Hyflux tries to work out survival plan

Hyflux faces fresh potential claims over its plant in Algeria, while the Singapore state utility board and Maybank are taking over its Singapore plant.
Hyflux's desalination plants in Singapore and Algeria are facing creditors' actions.
Hyflux's desalination plants in Singapore and Algeria are facing creditors' actions.

As more international creditors lay claims to the troubled Singapore-listed firm, Hyflux is working out a new plan to stave off liquidation. A previous plan to restructure over $2 billion of debt is dead in the water, after Indonesian conglomerates Salim Group and Medco Group announced on April 19 that they had ended plans to rescue the distressed water treatment and power company.
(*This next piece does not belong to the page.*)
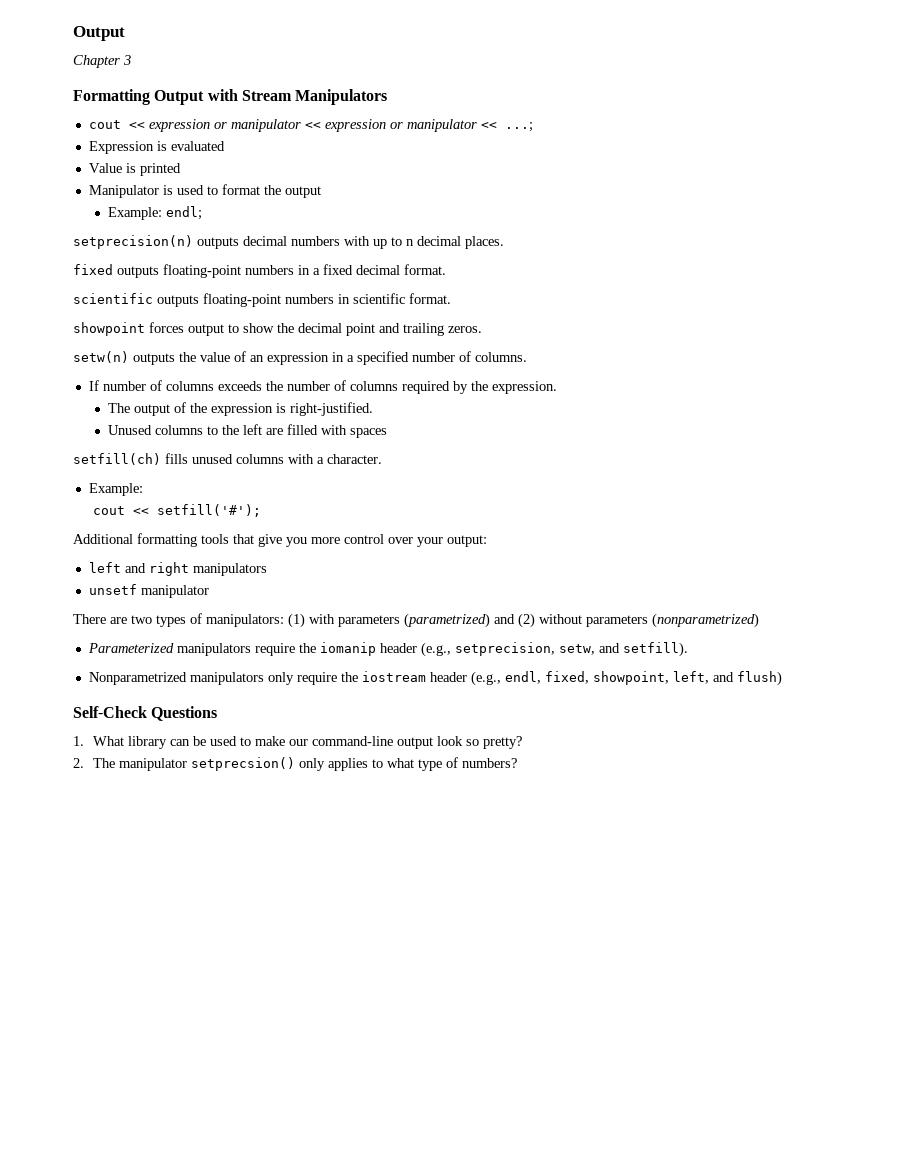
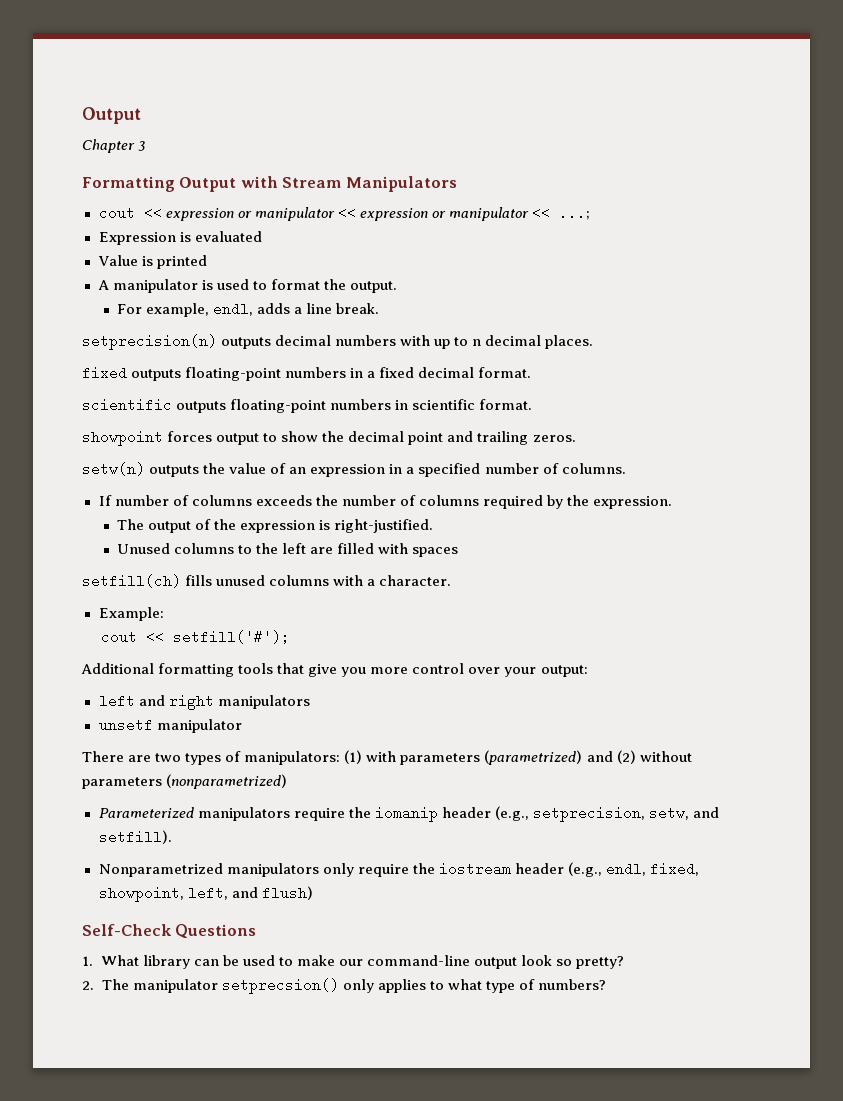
- Manipulator is used to format the output
- Example: endl;
+ A manipulator is used to format the output.
+ For example, endl, adds a line break.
The Indonesian firms said that they are suing Hyflux, while Hyflux itself filed a writ of summons in the Singapore High Court on April 15 against its former rescuers. Both sides have accused each other of reneging on the restructuring agreement.

Unless a new white knight can be found to rescue Hyflux, the chances of liquidation “look pretty high”, said Nitin Pangarkar, academic director of the MBA programme at the National University of Singapore. “There are multiple claimants that might scare off any potential investor.”

Hyflux’s liabilities are mounting with new claims being filed and the assets are not sufficient to cover the liabilities, Pangarkar said.

On Tuesday, Hyflux revealed that it faces $65 million of potential claims by Tahlyat Myah Magtaa (TMM), which operates Hyflux’s desalination plant in Magtaa, Algeria. This facility processes 500,000 cubic metres of water per day and is the world’s largest reverse osmosis desalination plant.

TMM has demanded immediate repayment of $8.5 million from Hyflux and its Hydrochem subsidiary. This $8.5 million claim is related to a counter-guarantee facility between Hyflux, Hydrochem and Arab Banking Corporation (ABC) which dates back to July 2015.

Hyflux says that it has “also become aware” of a claim for $56.5 million by TMM which is related to a performance bond arranged by BNP Paribas El Djazair. In 2009, BNP Paribas, ABC and Calyon were the lead arrangers of performance bonds which provided advance financing for the Algerian plant. Hyflux added that BNP Paribas has not issued any legal notice over this claim but will provide further updates “as and when it receives such notice”.

“The claims by ABC and BNP Paribas are expected to have a material impact on the financial performance of the group,” Hyflux admitted, adding that it disputed TMM’s claims and is seeking legal advice.

On Monday, David Gerald, founding president of the Securities Investors Association (Singapore) (SIAS), said that a “credible plan” is being worked out. The new plan was thrashed out in his offices that day with a number of people, including Hyflux founding executive chairman Olivia Lum.

Gerald explained that senior unsecured creditors as well as the 34,000 retail investors in preference shares and perpetual bonds of Hyflux “will be much better off than in a liquidation”. 

Hyflux admitted in March to S$2.81 billion ($2 billion) of claims from 74 claimants including BNP Paribas, DBS, Mizuho Bank and PwC. In addition, 34,000 retail investors in the Lion City hold S$900 million of preference shares and perpetual bonds issued by Hyflux.

The new plan will have no haircut for the perpetual bonds and preference shares, which will be kept whole in the books.

The Singapore investing public “took a big hit” from Hyflux and it is a sensitive topic for the masses, said one Singapore businessman. A possible rescue of Hyflux by a Singapore government-linked entity cannot be ruled out, he added.

At the end of March, hundreds of retail investors protested in Singapore against the earlier restructuring plan, where retail investors would receive roughly 3% of their money.

The new plan will need at least three months to materialise, Gerald said. “SIAS calls on all parties, senior and junior creditors to give the company the time to work on the alternative plan to avoid liquidation which will result in a very adverse return to all the creditors and stakeholders.”

“All creditors are now rushing in to grab anything they can,” said the businessman.

Malaysia's Maybank intends to appoint receivers and managers for part of Hyflux’s core asset – the Tuaspring water treatment and power plant in Singapore – the company said on April 19. This is a debt enforcement event and the maturity of all of Tuaspring’s debts is accelerating, it said.

The desalination plant in Tuaspring is excluded from Maybank’s plan to take receivership of Tuaspring. On April 17, Singapore’s Public Utilities Board (PUB) announced that it will take over Tuaspring’s desalination plant in May to safeguard Singapore’s water security. The Singapore government regards water as a scare and strategic resource in the city state, which imports 40% of its water from Malaysia.

PUB and Maybank’s seizure of Tuaspring will have a material impact on Hyflux’s financial performance, the latter admitted.

The problems surrounding Hyflux’s debt including its bonds “puts a dampener on fixed income investments out of Singapore,” said one Singapore-based hedge fund manager.